Koala song is now being used to track and map this elusive beast in its natural habitat. Using the new technique of acoustic monitoring, otherwise known as tracking koala calls, has improved the ability to track and map koalas and their distribution.
The NSW Environmental Protection Authority (EPA) and NSW Department of Industry and Lands have jointly funded the research undertaken by forest ecologist Dr Brad Law.
‘Despite previous pessimistic reports, there are many more koalas than previously thought, particularly in state forests,’ said Maree McCaskill, General Manager of Timber NSW.
‘The model developed by Dr Law has revealed that the presence of koalas is heavily influenced by wild fire history,’ continued McCaskill.
‘The low level burning previously used in traditional aboriginal culture kept the forest areas healthy and fauna protected from massive destructive fires.
‘Koalas and their preservation are a top priority for the industry which carries a particular Koala Code of Practice for forest operations in NSW.’
According to McCaskill Dr Law’s report indicates that the very large number of koalas recorded in some state forests is cause for optimism for koala conservation.
‘Significantly those state forests are regrowth forests with a long history of moderate intensity timber harvesting,’ McCaskill said.
Call for clearing and logging moratorium
The North East Forest Alliance (NEFA) has described the Koala modelling released by the EPA as providing a worthwhile contribution to the better identification of important Koala habitat.
However, according to NEFA the modelling takes no account of logging that has removed the larger trees preferred by Koalas for food and shelter and over-states the extent of remaining high quality habitat.
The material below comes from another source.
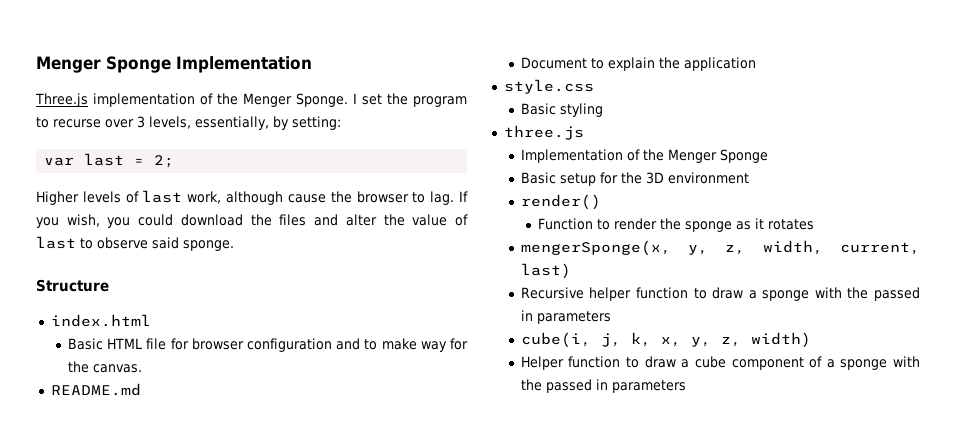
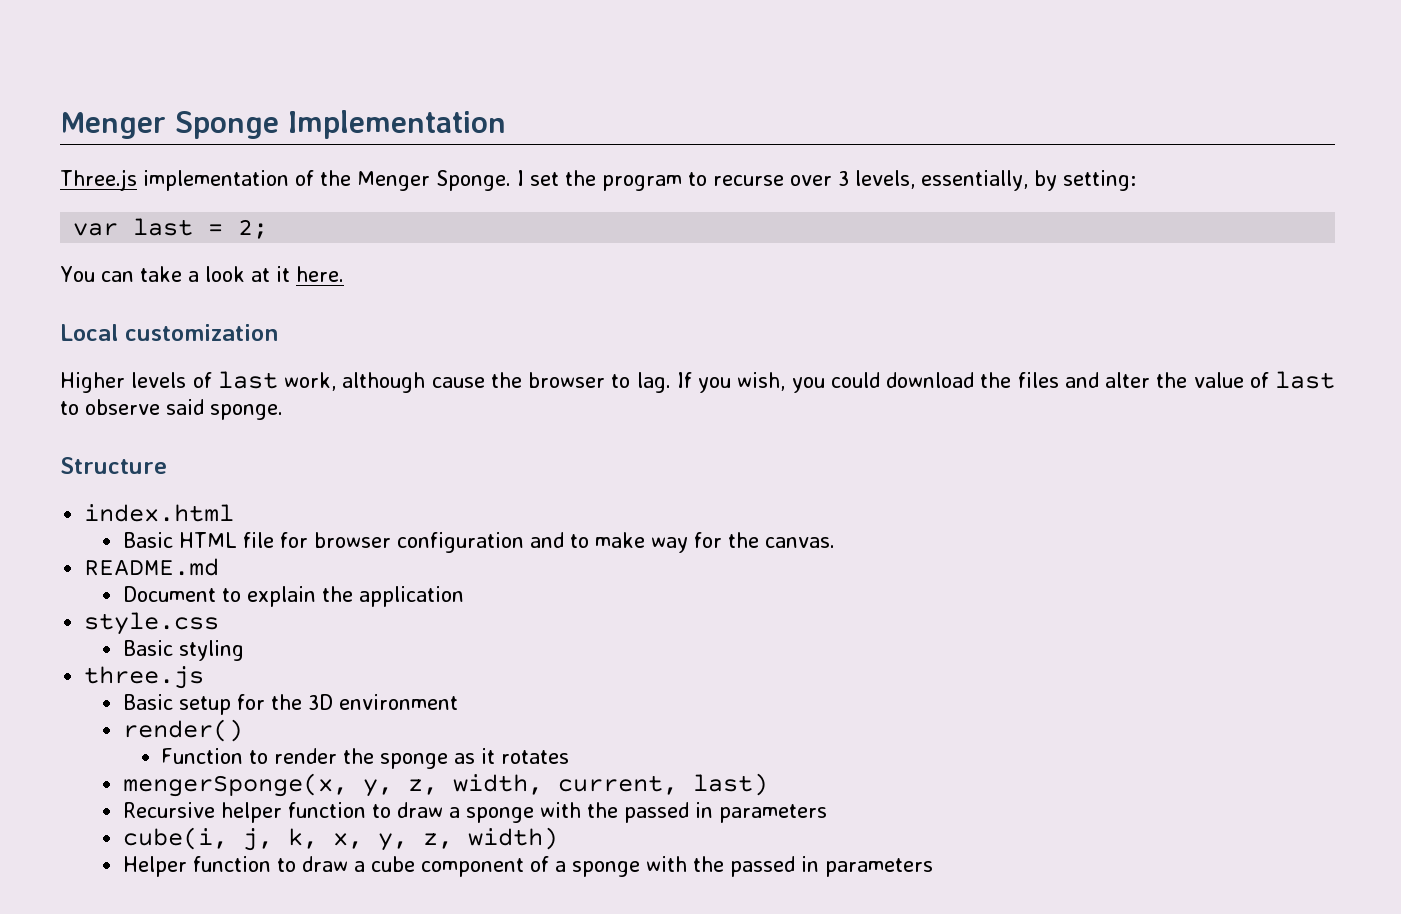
+ You can take a look at it here.
+ Local customization
- Implementation of the Menger Sponge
‘The peer review of the EPA trial concluded that modelling can only be reliably used to predict the areas of unsuitable habitat and are too inaccurate to predict relative koala abundance within areas of potential habitat due to disturbances, such as logging, reducing or eliminating Koalas from potential habitat,’ said NEFA spokesperson Dailan Pugh.
They are calling on Premier Gladys Berejiklian to place a clearing and logging moratorium on the high quality habitat identified, and to not proceed with plans to zone most of the best habitat on public lands for clearfelling.
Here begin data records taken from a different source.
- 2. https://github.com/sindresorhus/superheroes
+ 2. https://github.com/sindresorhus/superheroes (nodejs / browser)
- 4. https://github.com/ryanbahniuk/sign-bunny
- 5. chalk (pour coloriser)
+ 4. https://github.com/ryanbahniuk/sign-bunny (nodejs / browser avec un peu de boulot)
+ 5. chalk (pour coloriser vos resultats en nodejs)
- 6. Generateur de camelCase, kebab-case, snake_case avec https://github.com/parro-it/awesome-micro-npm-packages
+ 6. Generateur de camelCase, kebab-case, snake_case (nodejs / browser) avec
‘It is no wonder that north coast Koala populations have declined by 50 per cent over the past 15 to 20 years as their best habitat has been excluded from parks and targeted for the most intensive logging, clearing and development. This modelling confirms our records based assessment’, continued Pugh.
‘If the NSW Government wants to halt the precipitous decline in Koalas then it must immediately place a logging and clearing moratorium over all modelled Koala high quality habitat until further assessments are undertaken.
‘They must not proceed with their plan to zone the best Koala habitat for clearfelling’, concluded Pugh.